What you are asked to do: Please return every line of the records below that contains the word "research".

Exercise data:
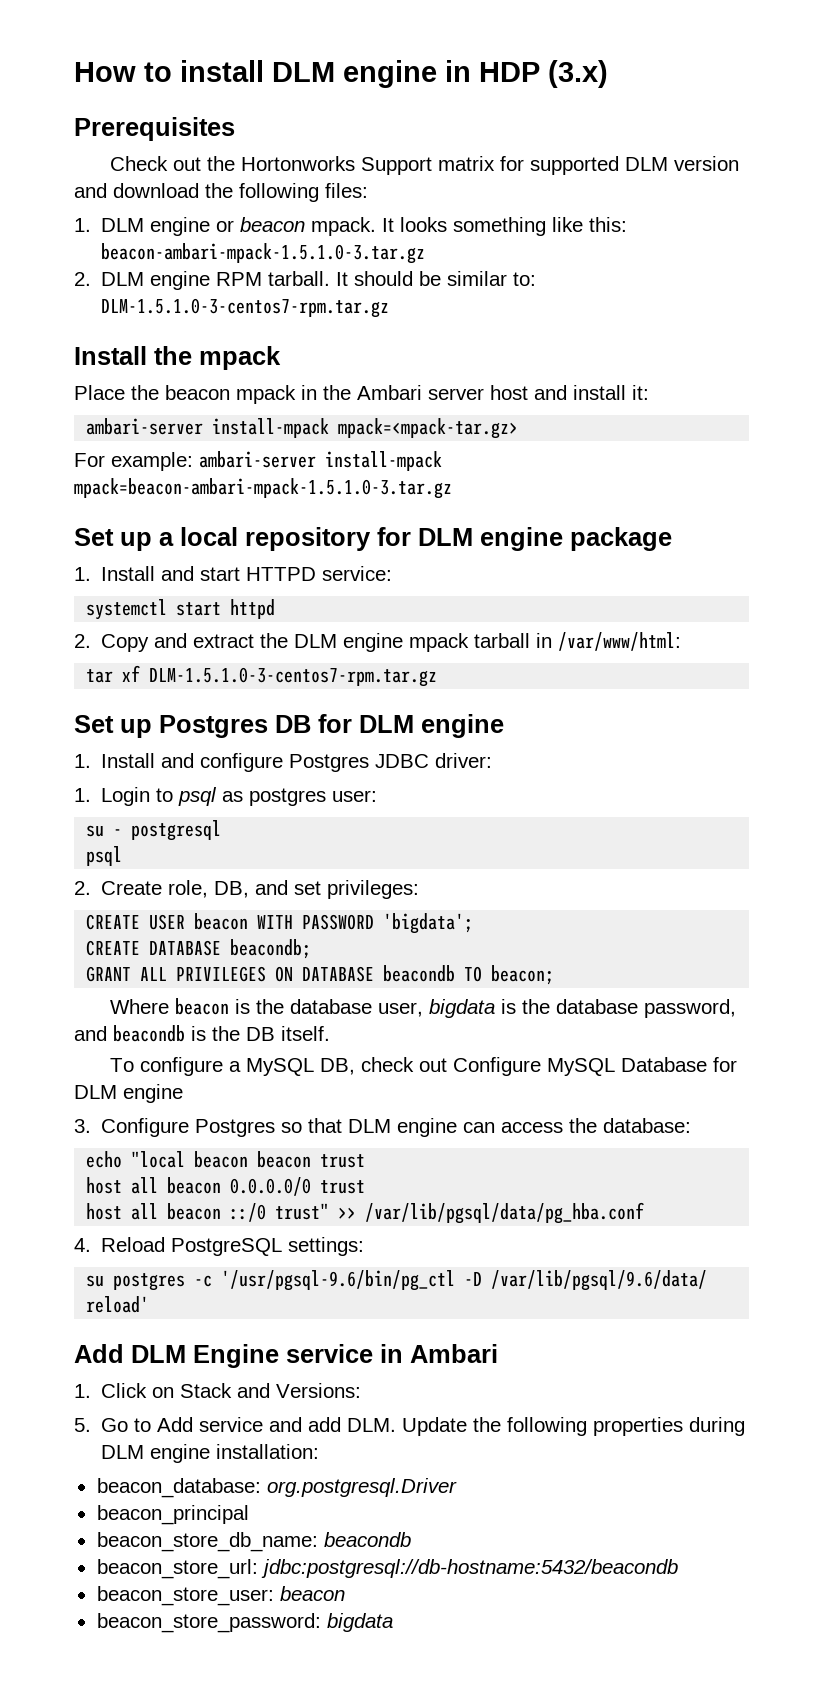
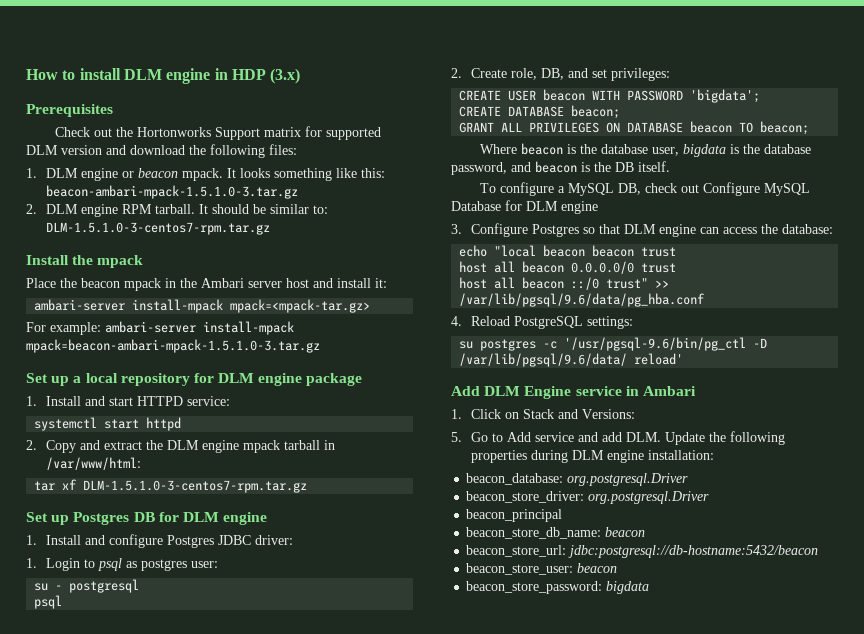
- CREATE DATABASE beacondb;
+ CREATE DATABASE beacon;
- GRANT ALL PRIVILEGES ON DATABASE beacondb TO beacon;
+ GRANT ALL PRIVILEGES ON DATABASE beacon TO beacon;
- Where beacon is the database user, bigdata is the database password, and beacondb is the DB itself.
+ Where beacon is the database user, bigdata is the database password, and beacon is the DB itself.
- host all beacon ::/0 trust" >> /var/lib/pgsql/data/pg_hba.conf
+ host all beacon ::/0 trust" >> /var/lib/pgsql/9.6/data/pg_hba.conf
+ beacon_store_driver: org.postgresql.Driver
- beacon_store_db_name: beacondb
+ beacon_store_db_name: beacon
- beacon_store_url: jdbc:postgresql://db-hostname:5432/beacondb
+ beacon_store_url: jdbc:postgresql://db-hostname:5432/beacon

--

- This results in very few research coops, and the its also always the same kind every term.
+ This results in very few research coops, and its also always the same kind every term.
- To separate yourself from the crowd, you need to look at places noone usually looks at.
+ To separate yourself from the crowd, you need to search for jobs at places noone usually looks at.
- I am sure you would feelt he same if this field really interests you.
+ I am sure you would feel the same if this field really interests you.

Expected answer:
- This results in very few research coops, and the its also always the same kind every term.
+ This results in very few research coops, and its also always the same kind every term.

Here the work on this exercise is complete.